[Edit tracking data]

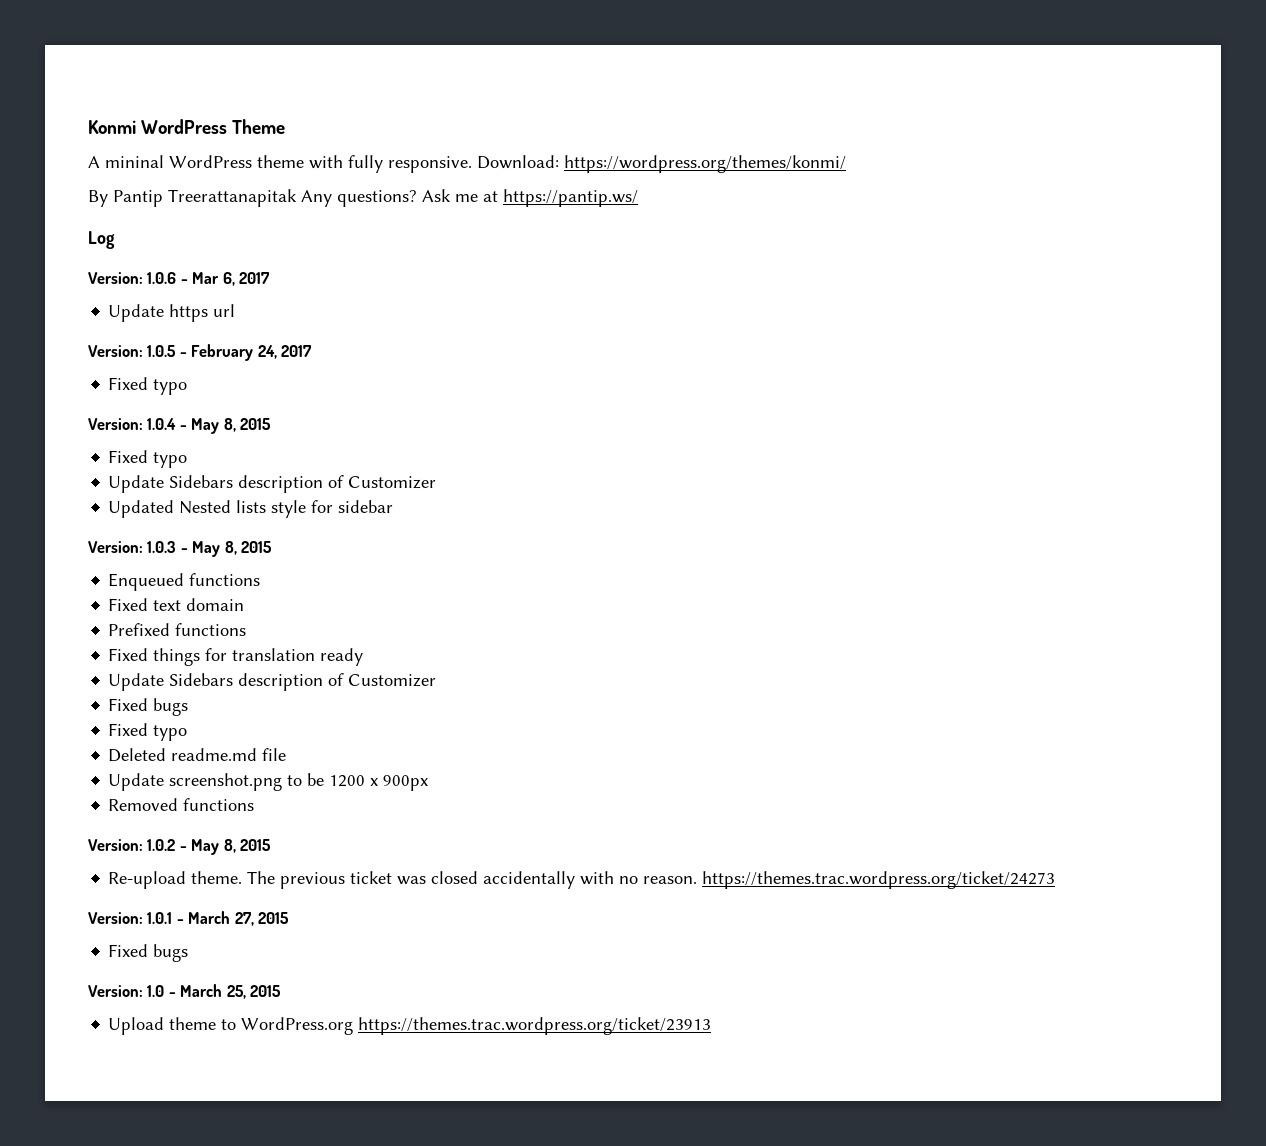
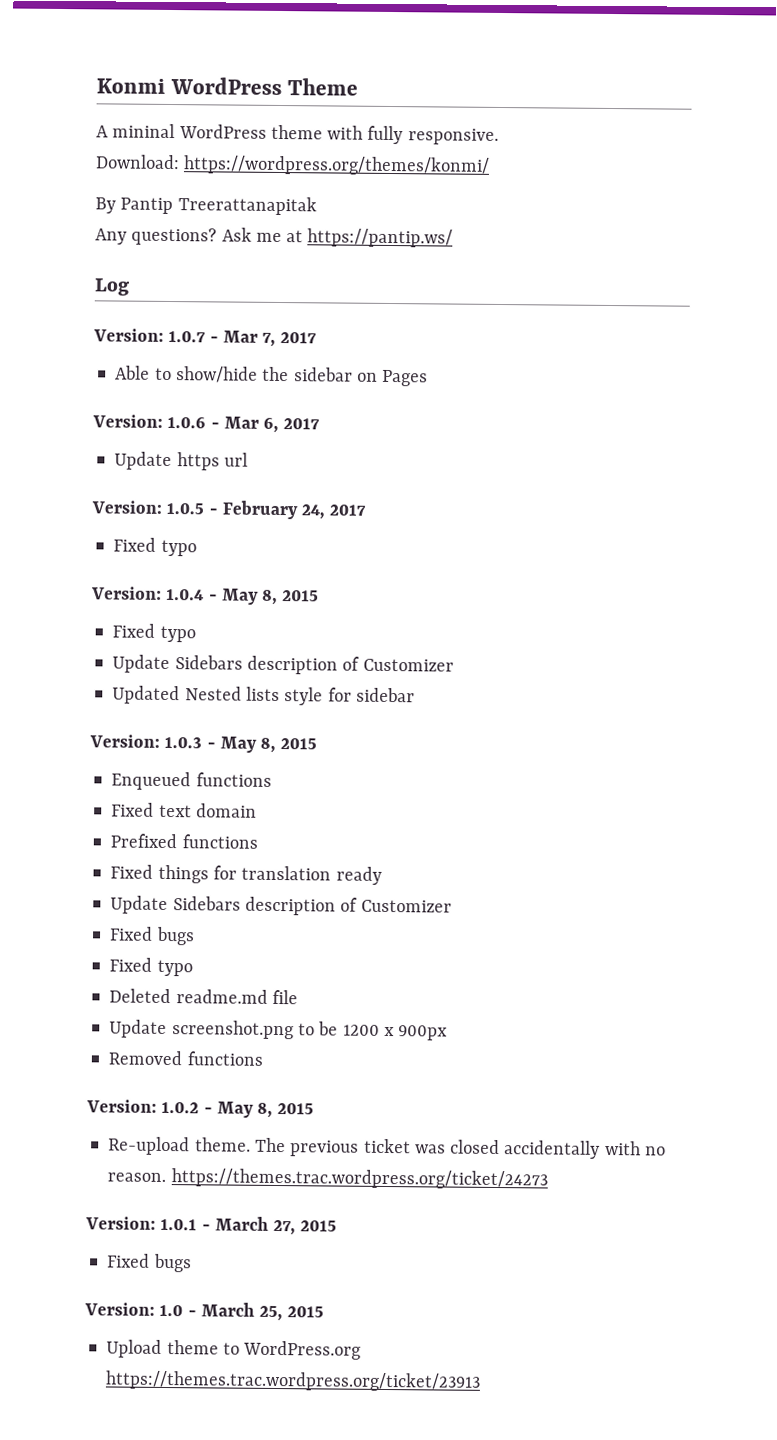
- A mininal WordPress theme with fully responsive. Download: https://wordpress.org/themes/konmi/
+ A mininal WordPress theme with fully responsive.
+ Download: https://wordpress.org/themes/konmi/
- By Pantip Treerattanapitak Any questions?
+ By Pantip Treerattanapitak
+ Any questions?
+ Version: 1.0.7 - Mar 7, 2017
+ Able to show/hide the sidebar on Pages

Task brief
Looking at the entries above, say how many lines contain the word "fully". Only the number is wanted.

Solved exercise
2